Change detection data
+ + +

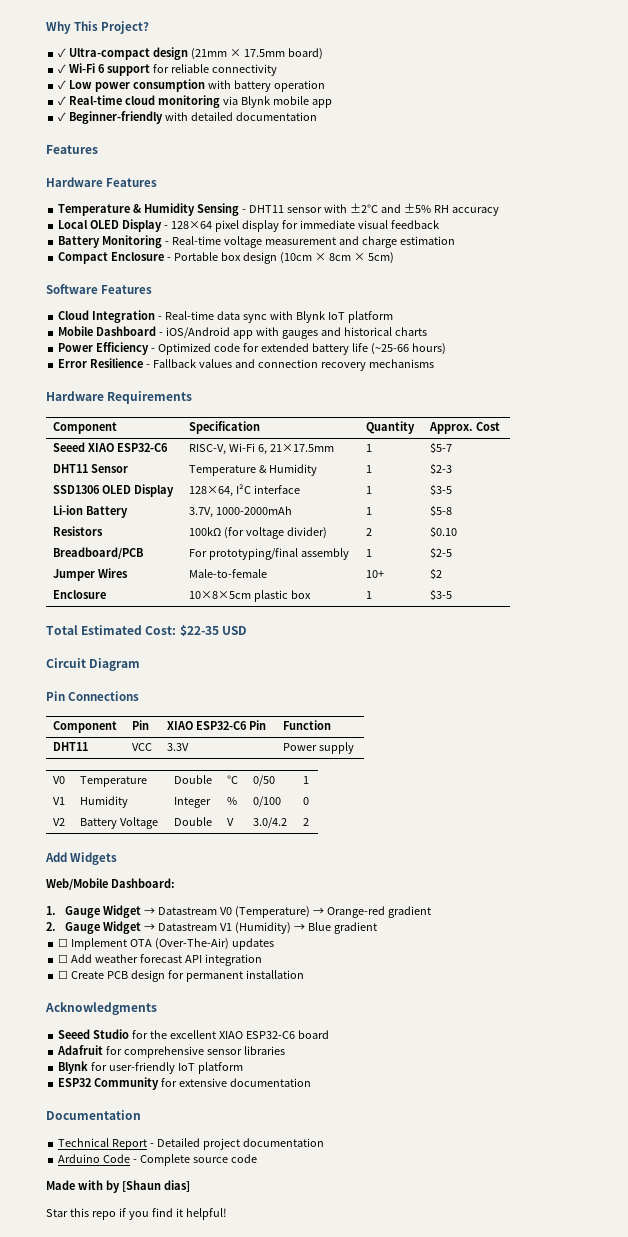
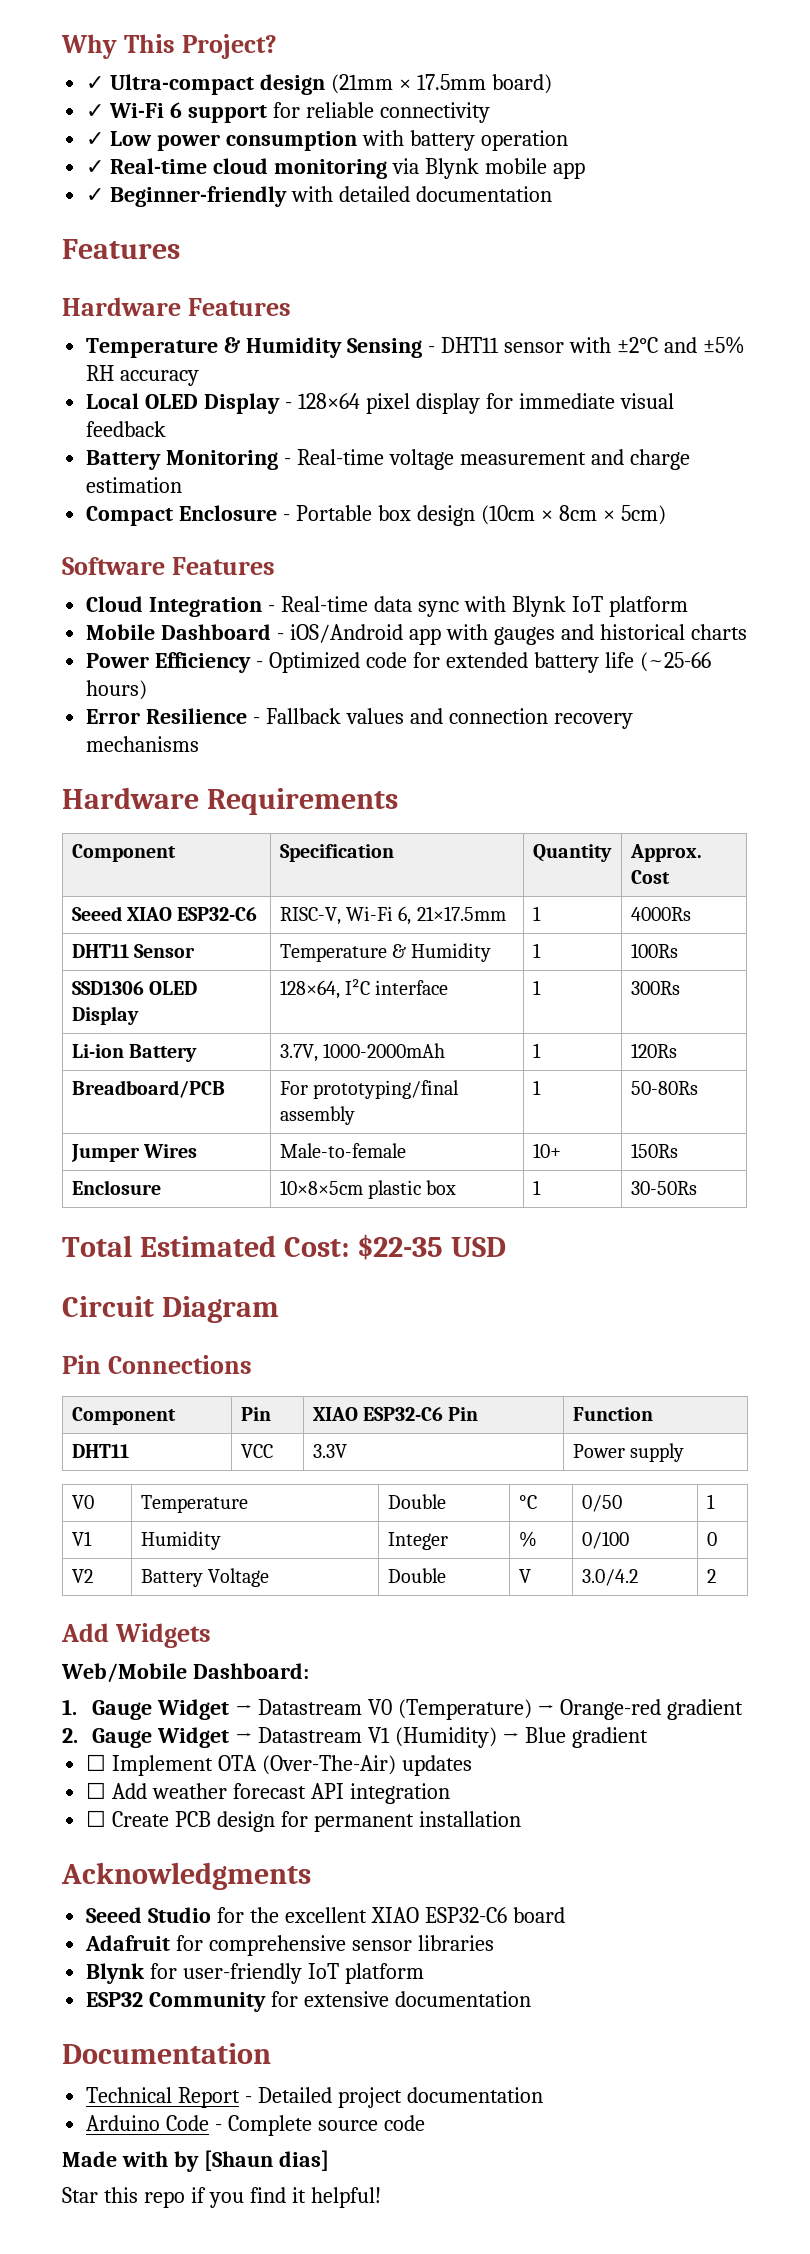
- Seeed XIAO ESP32-C6 | RISC-V, Wi-Fi 6, 21×17.5mm | 1 | $5-7
+ Seeed XIAO ESP32-C6 | RISC-V, Wi-Fi 6, 21×17.5mm | 1 | 4000Rs
- DHT11 Sensor | Temperature & Humidity | 1 | $2-3
+ DHT11 Sensor | Temperature & Humidity | 1 | 100Rs
- SSD1306 OLED Display | 128×64, I²C interface | 1 | $3-5
+ SSD1306 OLED Display | 128×64, I²C interface | 1 | 300Rs
- Li-ion Battery | 3.7V, 1000-2000mAh | 1 | $5-8
- Resistors | 100kΩ (for voltage divider) | 2 | $0.10
+ Li-ion Battery | 3.7V, 1000-2000mAh | 1 | 120Rs
- Breadboard/PCB | For prototyping/final assembly | 1 | $2-5
+ Breadboard/PCB | For prototyping/final assembly | 1 | 50-80Rs
- Jumper Wires | Male-to-female | 10+ | $2
+ Jumper Wires | Male-to-female | 10+ | 150Rs
- Enclosure | 10×8×5cm plastic box | 1 | $3-5
+ Enclosure | 10×8×5cm plastic box | 1 | 30-50Rs

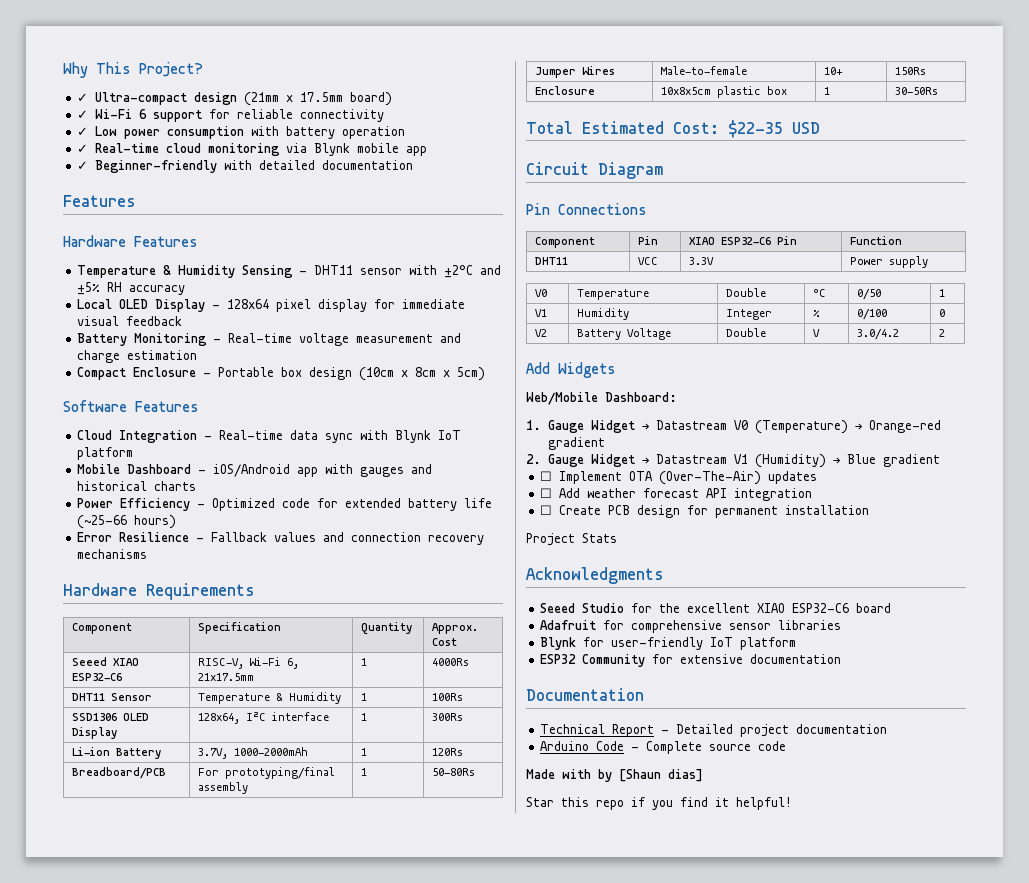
+ Project Stats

+ + +

### Work order
Only one thing is required: an exact printout of the lines from the line containing "1 | 50-80Rs" through the last line of the records, pictures excluded.

### Result for this task
+ Breadboard/PCB | For prototyping/final assembly | 1 | 50-80Rs
- Jumper Wires | Male-to-female | 10+ | $2
+ Jumper Wires | Male-to-female | 10+ | 150Rs
- Enclosure | 10×8×5cm plastic box | 1 | $3-5
+ Enclosure | 10×8×5cm plastic box | 1 | 30-50Rs

+ Project Stats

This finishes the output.